● Work to complete: Search the data for "text" and copy every matching line.

● Records supplied:
------------------------
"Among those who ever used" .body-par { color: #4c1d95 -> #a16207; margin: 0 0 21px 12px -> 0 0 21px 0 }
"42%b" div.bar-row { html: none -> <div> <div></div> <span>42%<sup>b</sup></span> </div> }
------------------------
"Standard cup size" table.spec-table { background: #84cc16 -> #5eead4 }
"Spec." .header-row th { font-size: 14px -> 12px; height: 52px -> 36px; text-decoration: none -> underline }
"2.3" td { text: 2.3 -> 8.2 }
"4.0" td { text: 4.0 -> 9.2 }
------------------------
● Output for this task:
"Spec." .header-row th { font-size: 14px -> 12px; height: 52px -> 36px; text-decoration: none -> underline }
"2.3" td { text: 2.3 -> 8.2 }
"4.0" td { text: 4.0 -> 9.2 }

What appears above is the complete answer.